In the listing below, how many lines contain the word "Expenses"? Please respond with the number only.
Start of EXTRACTED ENTRIES
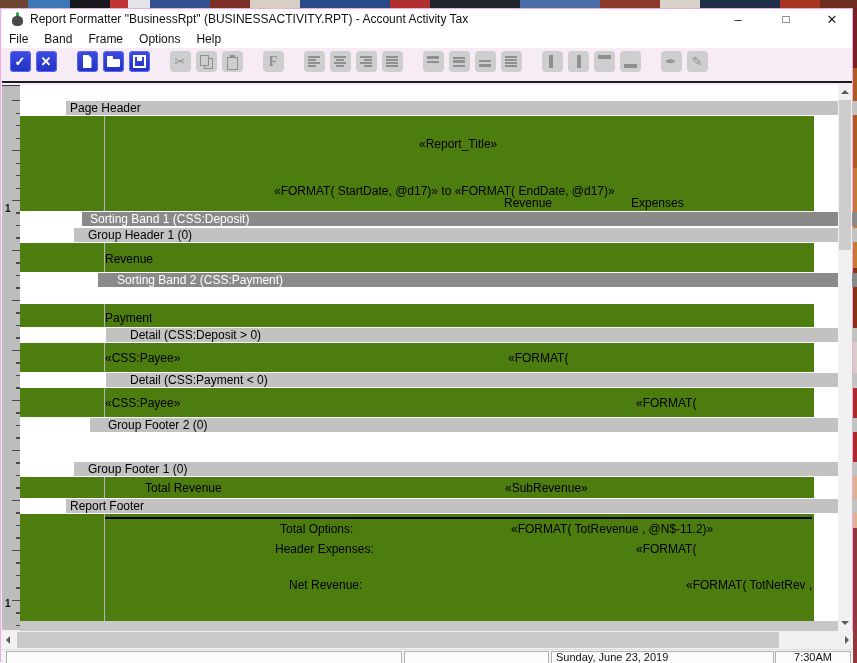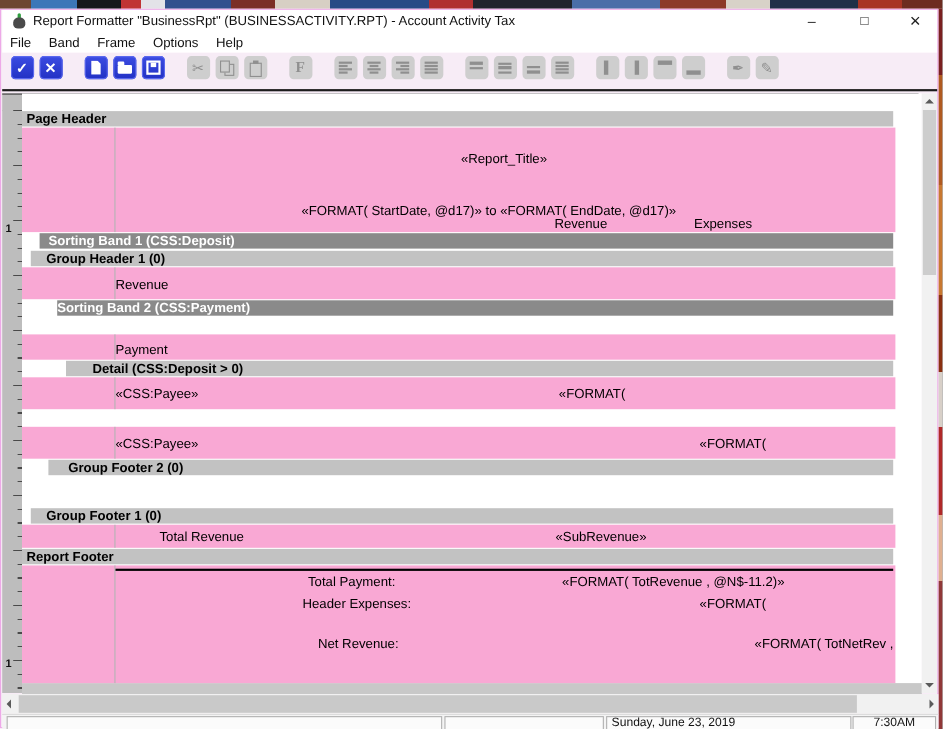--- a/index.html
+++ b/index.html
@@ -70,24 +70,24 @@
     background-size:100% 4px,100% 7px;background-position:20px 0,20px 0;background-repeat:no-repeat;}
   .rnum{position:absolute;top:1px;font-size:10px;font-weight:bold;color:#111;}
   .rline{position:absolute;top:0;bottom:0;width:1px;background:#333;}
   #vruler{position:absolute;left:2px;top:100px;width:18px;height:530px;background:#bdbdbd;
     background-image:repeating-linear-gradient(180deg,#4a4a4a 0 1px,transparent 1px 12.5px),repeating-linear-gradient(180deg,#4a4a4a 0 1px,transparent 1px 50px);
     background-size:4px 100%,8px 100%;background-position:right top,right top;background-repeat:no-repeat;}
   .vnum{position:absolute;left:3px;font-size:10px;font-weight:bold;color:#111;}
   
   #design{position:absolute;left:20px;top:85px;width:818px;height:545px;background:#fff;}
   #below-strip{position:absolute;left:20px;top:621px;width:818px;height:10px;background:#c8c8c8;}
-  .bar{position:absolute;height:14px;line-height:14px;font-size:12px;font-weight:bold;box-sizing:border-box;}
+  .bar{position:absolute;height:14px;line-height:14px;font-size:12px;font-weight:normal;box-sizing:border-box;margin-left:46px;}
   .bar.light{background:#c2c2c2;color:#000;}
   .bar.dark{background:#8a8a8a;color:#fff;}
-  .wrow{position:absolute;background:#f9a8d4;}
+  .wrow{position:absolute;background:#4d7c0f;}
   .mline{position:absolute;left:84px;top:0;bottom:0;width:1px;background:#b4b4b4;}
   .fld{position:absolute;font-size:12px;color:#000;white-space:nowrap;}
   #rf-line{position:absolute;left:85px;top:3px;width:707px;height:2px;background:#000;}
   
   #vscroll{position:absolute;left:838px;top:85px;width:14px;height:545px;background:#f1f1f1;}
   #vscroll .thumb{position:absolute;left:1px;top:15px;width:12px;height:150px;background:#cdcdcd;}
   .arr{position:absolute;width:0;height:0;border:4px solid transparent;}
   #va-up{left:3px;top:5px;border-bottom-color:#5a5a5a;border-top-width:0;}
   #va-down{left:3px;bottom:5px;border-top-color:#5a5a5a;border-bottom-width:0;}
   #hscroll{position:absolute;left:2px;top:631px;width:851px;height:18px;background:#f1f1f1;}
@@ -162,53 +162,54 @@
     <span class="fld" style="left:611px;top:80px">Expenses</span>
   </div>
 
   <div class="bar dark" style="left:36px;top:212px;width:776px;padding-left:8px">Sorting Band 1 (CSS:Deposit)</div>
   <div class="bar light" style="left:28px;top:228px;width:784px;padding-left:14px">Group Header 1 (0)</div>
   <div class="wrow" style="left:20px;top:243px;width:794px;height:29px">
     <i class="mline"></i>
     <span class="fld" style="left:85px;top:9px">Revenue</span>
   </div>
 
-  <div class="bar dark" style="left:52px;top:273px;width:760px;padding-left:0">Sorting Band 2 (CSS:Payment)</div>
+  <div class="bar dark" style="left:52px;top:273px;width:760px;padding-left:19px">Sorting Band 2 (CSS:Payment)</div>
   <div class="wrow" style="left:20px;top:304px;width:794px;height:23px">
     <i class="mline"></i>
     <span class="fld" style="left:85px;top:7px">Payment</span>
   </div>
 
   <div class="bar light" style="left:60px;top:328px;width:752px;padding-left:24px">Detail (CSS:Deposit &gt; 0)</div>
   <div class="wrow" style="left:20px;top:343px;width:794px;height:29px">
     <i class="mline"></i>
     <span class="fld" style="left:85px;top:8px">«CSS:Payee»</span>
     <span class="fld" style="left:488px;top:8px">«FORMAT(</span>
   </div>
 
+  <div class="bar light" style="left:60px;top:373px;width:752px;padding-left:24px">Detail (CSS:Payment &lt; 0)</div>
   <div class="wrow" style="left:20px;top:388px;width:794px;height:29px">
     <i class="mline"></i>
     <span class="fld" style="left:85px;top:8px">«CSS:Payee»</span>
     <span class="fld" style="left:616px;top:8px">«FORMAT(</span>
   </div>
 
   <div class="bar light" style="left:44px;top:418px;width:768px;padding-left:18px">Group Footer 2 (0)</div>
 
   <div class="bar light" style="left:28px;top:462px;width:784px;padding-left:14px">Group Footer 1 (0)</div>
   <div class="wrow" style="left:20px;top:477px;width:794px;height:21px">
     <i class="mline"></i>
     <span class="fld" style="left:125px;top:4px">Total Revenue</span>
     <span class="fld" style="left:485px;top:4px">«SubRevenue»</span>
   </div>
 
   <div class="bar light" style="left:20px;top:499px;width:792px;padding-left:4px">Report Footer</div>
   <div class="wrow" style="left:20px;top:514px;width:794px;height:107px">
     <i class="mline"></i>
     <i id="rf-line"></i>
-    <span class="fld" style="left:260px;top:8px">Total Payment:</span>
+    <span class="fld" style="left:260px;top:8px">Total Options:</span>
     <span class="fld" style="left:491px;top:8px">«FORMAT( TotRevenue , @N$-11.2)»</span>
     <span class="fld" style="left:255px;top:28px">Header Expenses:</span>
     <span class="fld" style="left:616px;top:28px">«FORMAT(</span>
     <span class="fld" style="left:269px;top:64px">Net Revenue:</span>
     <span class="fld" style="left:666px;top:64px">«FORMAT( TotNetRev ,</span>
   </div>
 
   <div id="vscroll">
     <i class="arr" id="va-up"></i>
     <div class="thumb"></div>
End of EXTRACTED ENTRIES
RESULT OF THIS EXERCISE: 2